Biomarker test may speed up primary detection of liver cancer

While EVs are released by normal cells, they are released to a greater extent by tumor cells and cells within a tumor microenvironment. Researchers at the University of California, Los Angeles (UCLA) and other collaborators have developed a simplified surface protein assay (HCC EV SPA) capable of analyzing and quantifying eight subpopulations of HCC EVs .

The use of HCC EVs may enable rapid and inexpensive detection of HCC at an early stage with high sensitivity in at-risk patients with liver cirrhosis, wrote the researchers, including Hsian-Rong Tseng, PhD, expert in molecular and medical pharmacology.

There were more than 30,000 deaths from primary liver cancer in the United States in 2021. HCC accounts for 80% to 85% of primary liver cancers, most commonly occurring in patients with liver cirrhosis or chronic hepatitis B virus infection.

Scientists believe that the sensitivity of current surveillance methods to detect HCC at an early stage is suboptimal. The American Association for the Study of Liver Diseases guidelines recommend that at-risk patients undergo biannual liver ultrasound to detect HCC at a curative stage.

However, the accuracy of ultrasound imaging remains low, with a sensitivity between 60 and 70% and a specificity of 90%, which requires non-invasive tests for early detection.

The scientists’ streamlined HCC EV SPA can quantify eight HCC EV subpopulations in 400 µL plasma samples based on four HCC-associated surface protein markers and two EV markers.

A biostatistical analysis of the resulting HCC EV surface protein signatures establishes an HCC EV ECG score, helping to distinguish early-stage HCC from risky cirrhosis.

The test uses two platform technologies: proprietary clickable beads, also known as methyltetrazine [mTz]-modified microbeads, which purify HCC electric vehicles from a small volume of plasma samples; and real-time multiplex immuno-PCR, which quantifies HCC EV subpopulations.

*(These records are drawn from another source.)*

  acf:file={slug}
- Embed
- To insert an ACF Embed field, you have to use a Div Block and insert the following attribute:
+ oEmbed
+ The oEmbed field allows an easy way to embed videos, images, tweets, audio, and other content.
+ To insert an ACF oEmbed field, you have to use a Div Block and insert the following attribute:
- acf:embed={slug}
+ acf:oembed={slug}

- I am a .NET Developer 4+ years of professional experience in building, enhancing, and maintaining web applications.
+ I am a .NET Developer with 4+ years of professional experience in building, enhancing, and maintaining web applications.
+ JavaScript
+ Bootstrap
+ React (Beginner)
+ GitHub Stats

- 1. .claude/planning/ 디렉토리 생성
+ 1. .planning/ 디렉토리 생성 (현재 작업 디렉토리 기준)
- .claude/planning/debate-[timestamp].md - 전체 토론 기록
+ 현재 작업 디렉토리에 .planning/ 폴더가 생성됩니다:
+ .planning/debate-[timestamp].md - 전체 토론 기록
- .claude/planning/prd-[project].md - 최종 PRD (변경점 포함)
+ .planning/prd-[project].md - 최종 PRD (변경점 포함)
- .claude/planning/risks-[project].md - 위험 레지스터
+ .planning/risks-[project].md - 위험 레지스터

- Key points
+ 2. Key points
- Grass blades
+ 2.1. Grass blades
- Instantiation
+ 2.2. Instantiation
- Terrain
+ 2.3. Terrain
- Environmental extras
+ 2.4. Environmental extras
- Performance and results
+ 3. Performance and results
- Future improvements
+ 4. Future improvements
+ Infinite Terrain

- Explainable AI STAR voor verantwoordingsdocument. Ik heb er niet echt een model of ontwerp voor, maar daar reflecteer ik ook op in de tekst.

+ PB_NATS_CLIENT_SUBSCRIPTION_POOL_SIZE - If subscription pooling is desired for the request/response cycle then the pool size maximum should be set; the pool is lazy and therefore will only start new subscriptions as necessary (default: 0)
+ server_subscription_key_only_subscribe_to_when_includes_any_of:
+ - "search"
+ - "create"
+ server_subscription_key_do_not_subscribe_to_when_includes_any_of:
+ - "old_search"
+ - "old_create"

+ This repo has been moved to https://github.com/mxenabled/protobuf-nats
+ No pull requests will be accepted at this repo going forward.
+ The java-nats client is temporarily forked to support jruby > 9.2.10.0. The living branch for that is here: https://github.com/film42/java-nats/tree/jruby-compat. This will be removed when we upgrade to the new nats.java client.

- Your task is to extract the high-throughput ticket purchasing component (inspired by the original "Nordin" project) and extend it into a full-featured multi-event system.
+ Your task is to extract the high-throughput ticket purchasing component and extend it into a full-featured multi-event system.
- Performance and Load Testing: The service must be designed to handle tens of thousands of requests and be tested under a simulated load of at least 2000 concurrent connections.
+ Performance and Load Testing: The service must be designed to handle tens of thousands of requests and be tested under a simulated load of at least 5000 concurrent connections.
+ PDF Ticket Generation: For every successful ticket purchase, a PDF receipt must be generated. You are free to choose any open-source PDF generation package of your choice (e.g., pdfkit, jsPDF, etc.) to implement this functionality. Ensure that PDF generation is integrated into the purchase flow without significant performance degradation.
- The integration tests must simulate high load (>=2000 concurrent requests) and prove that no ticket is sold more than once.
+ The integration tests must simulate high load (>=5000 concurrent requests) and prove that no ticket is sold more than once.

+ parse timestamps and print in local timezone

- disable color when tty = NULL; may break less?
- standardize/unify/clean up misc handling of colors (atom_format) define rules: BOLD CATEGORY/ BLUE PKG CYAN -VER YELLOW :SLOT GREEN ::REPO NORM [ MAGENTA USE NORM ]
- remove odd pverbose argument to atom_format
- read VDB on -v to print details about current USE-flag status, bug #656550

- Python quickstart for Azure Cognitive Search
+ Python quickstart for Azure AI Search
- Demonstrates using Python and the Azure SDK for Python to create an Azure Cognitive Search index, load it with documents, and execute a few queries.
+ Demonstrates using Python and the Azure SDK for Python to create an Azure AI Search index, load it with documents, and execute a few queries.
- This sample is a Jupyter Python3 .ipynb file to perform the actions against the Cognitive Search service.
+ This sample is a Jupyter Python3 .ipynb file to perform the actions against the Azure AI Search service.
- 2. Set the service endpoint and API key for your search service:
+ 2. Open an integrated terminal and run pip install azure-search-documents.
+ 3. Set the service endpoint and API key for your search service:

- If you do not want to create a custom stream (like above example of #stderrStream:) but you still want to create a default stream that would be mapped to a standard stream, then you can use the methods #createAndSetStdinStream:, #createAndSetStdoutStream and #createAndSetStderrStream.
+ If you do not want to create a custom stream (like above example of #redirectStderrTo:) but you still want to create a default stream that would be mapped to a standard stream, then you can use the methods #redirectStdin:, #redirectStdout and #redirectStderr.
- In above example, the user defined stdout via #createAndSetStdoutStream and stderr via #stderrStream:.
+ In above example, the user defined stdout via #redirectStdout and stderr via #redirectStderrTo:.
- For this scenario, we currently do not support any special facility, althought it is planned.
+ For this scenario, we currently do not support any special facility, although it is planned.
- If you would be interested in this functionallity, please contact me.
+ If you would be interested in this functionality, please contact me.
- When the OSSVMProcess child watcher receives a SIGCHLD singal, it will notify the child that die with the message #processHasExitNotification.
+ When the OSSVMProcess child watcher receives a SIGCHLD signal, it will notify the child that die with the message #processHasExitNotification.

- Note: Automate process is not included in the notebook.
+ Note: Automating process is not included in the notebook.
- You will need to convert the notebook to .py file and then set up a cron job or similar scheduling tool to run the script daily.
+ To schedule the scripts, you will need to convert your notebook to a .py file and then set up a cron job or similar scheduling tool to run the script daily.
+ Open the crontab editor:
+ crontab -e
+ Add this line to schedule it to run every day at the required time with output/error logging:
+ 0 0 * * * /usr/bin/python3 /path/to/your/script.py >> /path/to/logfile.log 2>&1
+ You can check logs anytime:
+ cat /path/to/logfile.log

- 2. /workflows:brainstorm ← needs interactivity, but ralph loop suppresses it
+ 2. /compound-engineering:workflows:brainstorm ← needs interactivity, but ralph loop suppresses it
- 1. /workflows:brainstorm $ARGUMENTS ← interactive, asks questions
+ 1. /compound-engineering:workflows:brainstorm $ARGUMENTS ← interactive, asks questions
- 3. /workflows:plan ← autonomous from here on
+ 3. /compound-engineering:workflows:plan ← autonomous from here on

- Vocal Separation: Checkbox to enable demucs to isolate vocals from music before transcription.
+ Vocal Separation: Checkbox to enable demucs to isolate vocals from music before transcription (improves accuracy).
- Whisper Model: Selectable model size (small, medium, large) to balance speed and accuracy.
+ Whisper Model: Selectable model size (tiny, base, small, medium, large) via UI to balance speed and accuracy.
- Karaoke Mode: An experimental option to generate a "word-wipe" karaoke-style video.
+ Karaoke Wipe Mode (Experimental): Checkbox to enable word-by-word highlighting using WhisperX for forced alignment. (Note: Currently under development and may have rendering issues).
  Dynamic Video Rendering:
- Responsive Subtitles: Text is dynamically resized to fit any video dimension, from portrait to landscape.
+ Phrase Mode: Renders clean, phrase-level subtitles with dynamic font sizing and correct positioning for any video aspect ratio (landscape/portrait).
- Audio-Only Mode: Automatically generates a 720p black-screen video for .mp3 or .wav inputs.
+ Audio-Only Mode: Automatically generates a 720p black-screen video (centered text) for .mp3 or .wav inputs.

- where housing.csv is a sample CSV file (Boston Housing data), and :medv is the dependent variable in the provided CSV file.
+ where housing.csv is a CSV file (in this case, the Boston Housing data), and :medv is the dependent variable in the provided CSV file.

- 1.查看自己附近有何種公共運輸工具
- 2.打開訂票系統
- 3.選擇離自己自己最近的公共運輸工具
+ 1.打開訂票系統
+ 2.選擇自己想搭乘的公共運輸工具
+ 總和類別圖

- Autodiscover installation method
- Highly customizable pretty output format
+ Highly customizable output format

The researchers developed a statistical model based on the patient’s gender, age, and three serum biomarkers (AFP-L3, AFP, and des-gamma-carboxy prothrombin), which was extremely sensitive in detecting HCC in biomarker studies. phase II, distinguishing early stage cancer from cirrhosis.

After researchers optimized HCC EV SPA using contrived samples and confirmed reproducibility, 45 early-stage HCC patients and 61 at-risk patients with liver cirrhosis entered the phase II study . Age, gender, and ethnicity were similar in HCC patients and cirrhotic controls. About three-quarters of people with HCC had well-compensated liver disease, compared with almost half of cirrhotic controls.

Among patients with HCC, 82% had cirrhosis of the liver. The researchers compared the HCC EV ECG scores of patients with early-stage HCC to those of patients with other cancers. The scores of HCC patients were significantly higher than the scores of patients with other cancers, confirming the specificity of EV HCC ECG scores to HCC rather than to cancers in general.

The score has been validated to accurately detect HCC at an early stage of cirrhosis. According to the researchers, the sensitivity and specificity of the test significantly outperformed serum alpha-fetoprotein and remained consistently excellent throughout the subgroup analyses.

Further validation in a larger multicenter phase II biomarker study and a phase III study are needed to confirm the clinical utility of the test, they added.